In Part 2 the agent had one tool: search. It could fix typos and decide when to search, but it still returned chunks and could not open a full document. Here we replace the single chunked index with two tools that mirror how humans read documentation: search for snippets, then open the document that looks most promising.

The chunking problem

Traditional RAG takes a big document, chunks it, and hopes the retrieved chunks contain what we need. If we retrieve chunks 2 and 4 out of 5, we miss information from 1, 3, and 5.

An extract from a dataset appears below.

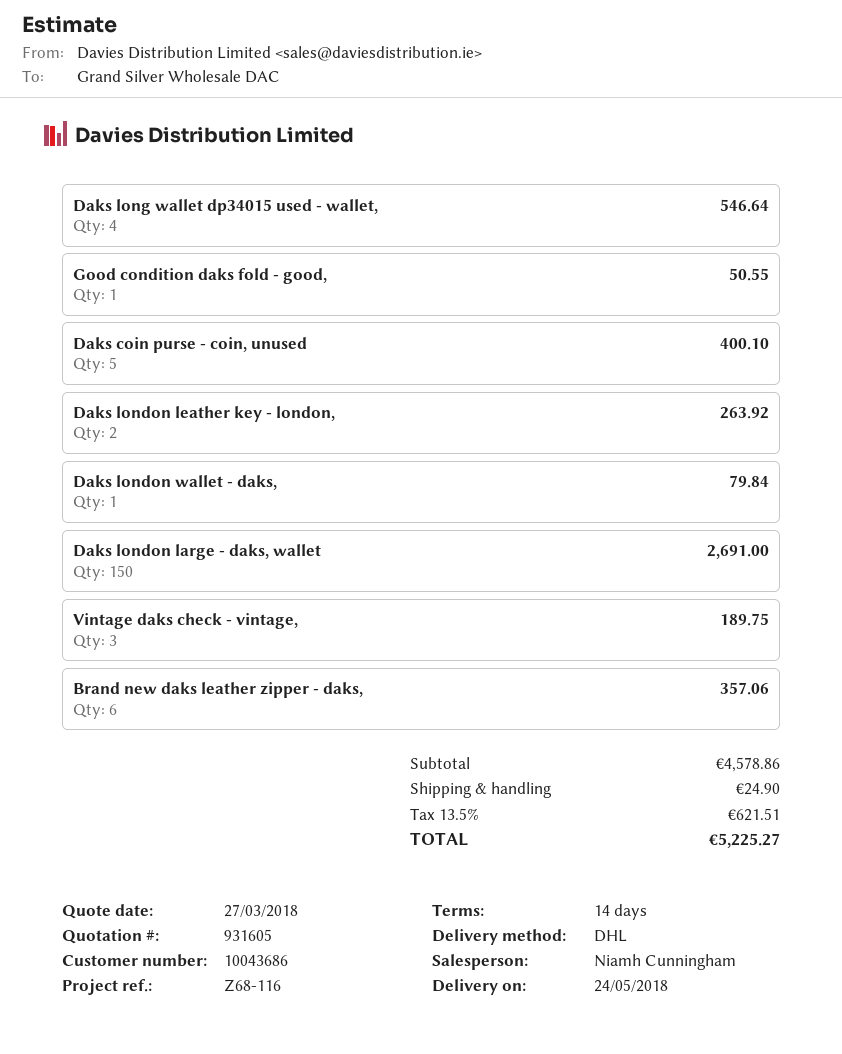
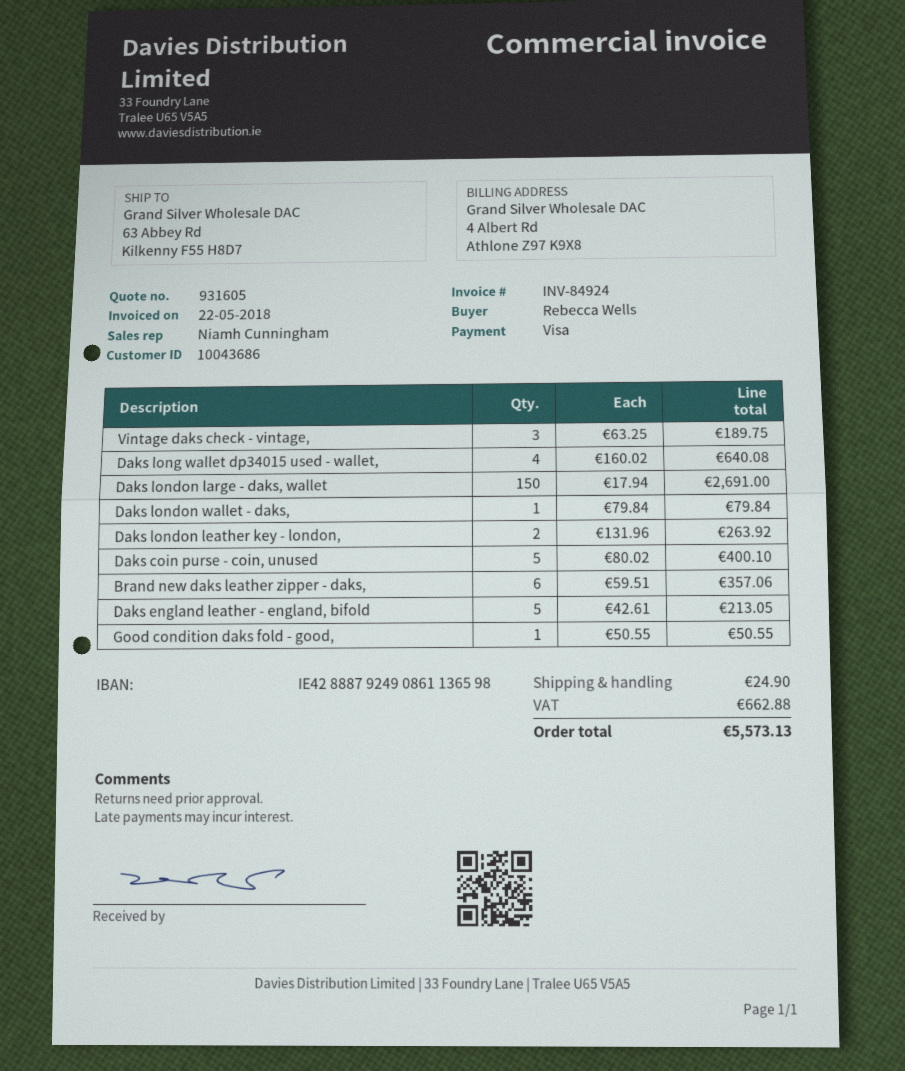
Daks long wallet dp34015 used - wallet,: 4 for 546.64 -> 4 for 640.08
Daks england leather - england, bifold: none -> 5 for 213.05
tax: 621.51 -> 662.88
total: 5225.27 -> 5573.13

Think about how you actually read documentation:

Search for something.
Look at the snippets and titles.
Open the most relevant document.
Read through it to find what you need.

With agents we can replicate that flow. Instead of chunking upfront, we give the agent two tools:

search - returns short highlighted snippets so the agent can decide which document is worth opening
get_file - returns the full document when the agent wants to read it end-to-end

The agent stays in charge: it searches, looks at the snippets, picks the most promising filename, opens the file, and synthesizes the answer.

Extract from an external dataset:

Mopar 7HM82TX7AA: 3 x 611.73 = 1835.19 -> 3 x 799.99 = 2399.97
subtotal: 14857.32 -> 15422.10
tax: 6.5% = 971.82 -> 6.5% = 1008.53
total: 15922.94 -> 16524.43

Re-indexing without chunking

We rebuild the index over full documents this time, not chunks. This replaces the chunked index from Part 1:

from gitsource import GithubRepositoryDataReader
from minsearch import Index

reader = GithubRepositoryDataReader(
    repo_owner="evidentlyai",
    repo_name="docs",
    allowed_extensions={"md", "mdx"},
)
files = reader.read()
parsed_docs = [doc.parse() for doc in files]

index = Index(
    text_fields=["title", "description", "content"],
    keyword_fields=["filename"],
)
index.fit(parsed_docs)

Highlighter: showing snippets instead of full documents

When we search, returning the full document is too much context. We want concise snippets that help the agent decide which documents to open. minsearch has a highlighter (the same idea as Lucene/Elasticsearch highlighting):

from minsearch import Highlighter, Tokenizer
from minsearch.tokenizer import DEFAULT_ENGLISH_STOP_WORDS

stopwords = DEFAULT_ENGLISH_STOP_WORDS | {"evidently"}
tokenizer = Tokenizer(stemmer="snowball", stop_words=stopwords)

highlighter = Highlighter(
    highlight_fields=["content"],
    max_matches=3,
    snippet_size=50,
    tokenizer=tokenizer,
)

Try it on a search query:

query = "how to create a dashboard"
search_results = index.search(query=query, num_results=5)

snippets = highlighter.highlight(query, search_results)
snippets[0]

Each result keeps the same fields, but content is replaced with a short list of snippets around the matched terms. What the parameters do:

highlight_fields - which fields to extract snippets from
max_matches=3 - up to 3 snippets per document
snippet_size=50 - roughly 50 tokens per snippet
stop_words - skip noise words; evidently appears everywhere in this corpus so we treat it as a stop word
stemmer="snowball" - matches word variations (use/using)

File index: opening full documents on demand

We need a way to look up the full content of a document by filename:

file_index = {
    doc["filename"]: doc["content"] for doc in parsed_docs
}

Verify it works:

filename = next(iter(file_index))
print(filename)
print(file_index[filename][:500])

The two-tool class

Both search and get_file need access to the same shared state - the index, the highlighter, the file index. A class holds that state in one place instead of relying on globals, and adding more tools later is a one-line change.

from typing import Any, Dict, List

class SearchTools:
    def __init__(
        self, index, highlighter, file_index: Dict[str, str]
    ):
        self.index = index
        self.highlighter = highlighter
        self.file_index = file_index

    def search(self, query: str) -> List[Dict[str, Any]]:
        """
        Search the index and return highlighted snippets.
        Use this to find relevant documents.
        Args:
            query: The search query.
        Returns:
            List of results with highlighted content snippets.
        """
        results = self.index.search(query=query, num_results=5)
        return self.highlighter.highlight(query, results)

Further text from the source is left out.